I don't understand what you did.

x is distance? How do you vary distance in a cloud chamber? Every track will have some distance, that is a measurement value.
How can you plot distance vs alpha energy? Do you have some emitters with known energy and plot the distribution of distances?

I've used the classical Beth-Bloch equation as the model.

That is a problematic model for typical energies of radioactive decays. You get $\beta \leq 0.05$, especially below 1 MeV the model won't work.

By plotting E vs -dX/dE I can integrate this to determine the range.

But that was a measurement before?

 

[Physy]

I don't understand what you did.

x is distance? How do you vary distance in a cloud chamber? Every track will have some distance, that is a measurement value.
How can you plot distance vs alpha energy? Do you have some emitters with known energy and plot the distribution of distances?

That is a problematic model for typical energies of radioactive decays. You get $\beta \leq 0.05$, especially below 1 MeV the model won't work.

But that was a measurement before?

Basically we used an MCA/MCB to measure the peak energy at various distances. http://www.cityu.edu.hk/ap/nru/pub_j96.pdf very similar to this report here.

By plotting the SRIM simulations and my model I saw that by approximating the equation as a third order polynomial doesn't work as below the low energy limit the BB model breaks down (the nuclear stopping power becomes the most prominent and overall stopping power increases) got some nice graphs that show this and outline why my method produces an underestimate.

A quick estimate for the range was taken by measuring the distance at which the peak energy is not distinguishable with background noise levels.

 

[mfb]

Ah, I see.

Why do you need Bethe-Bloch? As comparison, sure (without expecting a match for most of the energy range), but you have your own experimental values for dE/dx.

I used 2 integration methods, the trapezium rule and fitting the function as a high order polynomial and integrating that analytically, is that acceptable?

That depends on your data and the fit. Do you get a reasonable agreement between the methods, and with the measured range value?

 

[paranormal]

Your method seems sound and well thought out.
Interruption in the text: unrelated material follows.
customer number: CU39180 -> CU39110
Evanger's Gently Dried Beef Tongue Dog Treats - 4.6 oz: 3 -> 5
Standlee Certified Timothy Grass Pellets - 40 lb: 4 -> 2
It's great that you are using the classical Beth-Bloch equation as a model and that you have taken into account the singularity at 160 KeV. It's important to acknowledge and address any potential issues or limitations in your method.

Regarding your approach for handling the singularity, it may be helpful to consult with your instructor or a more experienced researcher to see if there are other techniques or methods that could be used to overcome this issue. It's also important to consider the potential impact of this singularity on your results and how it may affect the accuracy and precision of your measurements.
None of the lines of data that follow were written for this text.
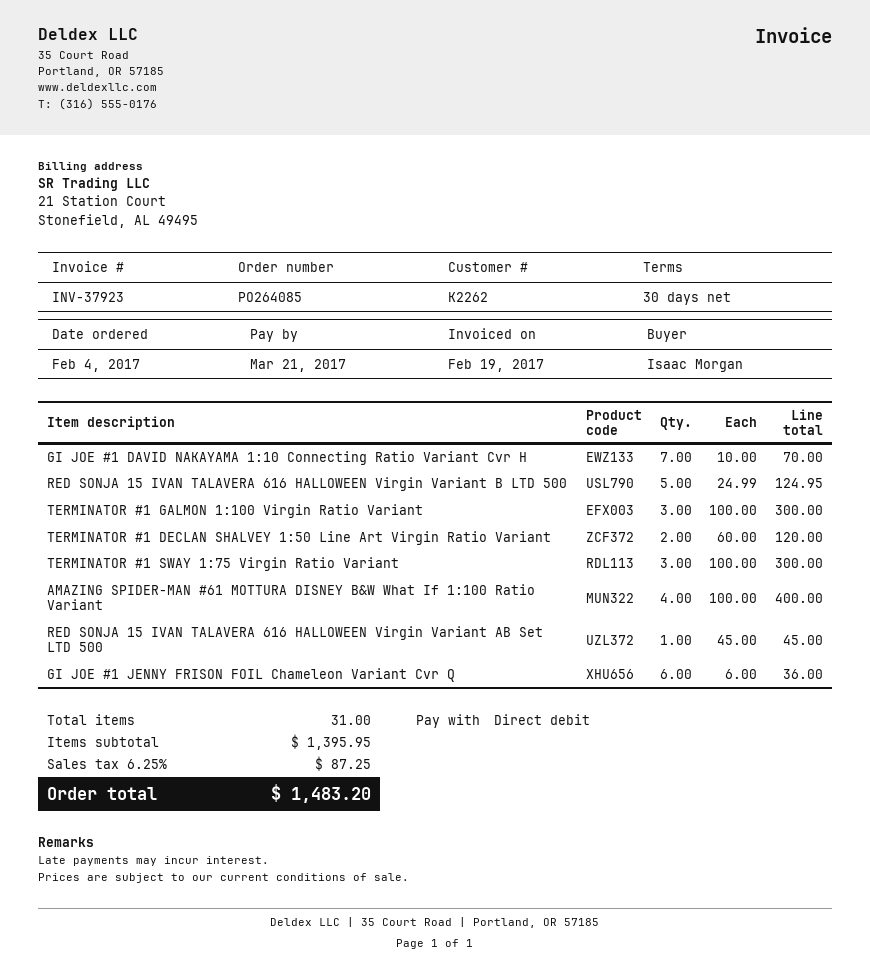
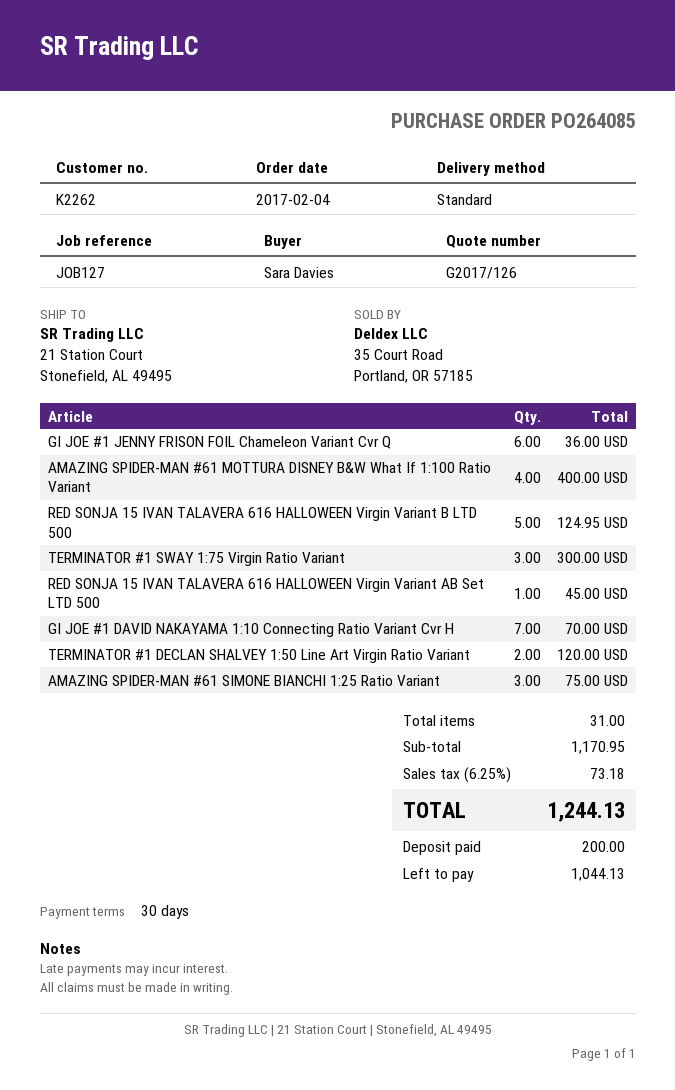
ordered by: Isaac Morgan -> Sara Davies
TERMINATOR #1 GALMON 1:100 Virgin Ratio Variant: 3 for 300.00 -> none
AMAZING SPIDER-MAN #61 SIMONE BIANCHI 1:25 Ratio Variant: none -> 3 for 75.00
subtotal: 1395.95 -> 1170.95
tax: 6.25% = 87.25 -> 6.25% = 73.18
total: 1483.20 -> 1244.13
Using multiple integration methods is a good approach to validate your results and provide a better estimate of the range. However, it's important to quantify the uncertainty in your measurements and to discuss any potential sources of error in your experimental setup or data analysis.

Overall, your method seems appropriate and well-supported by theory. Just make sure to carefully document and explain your approach, any assumptions made, and any potential limitations or uncertainties in your results. Good luck with your lab report!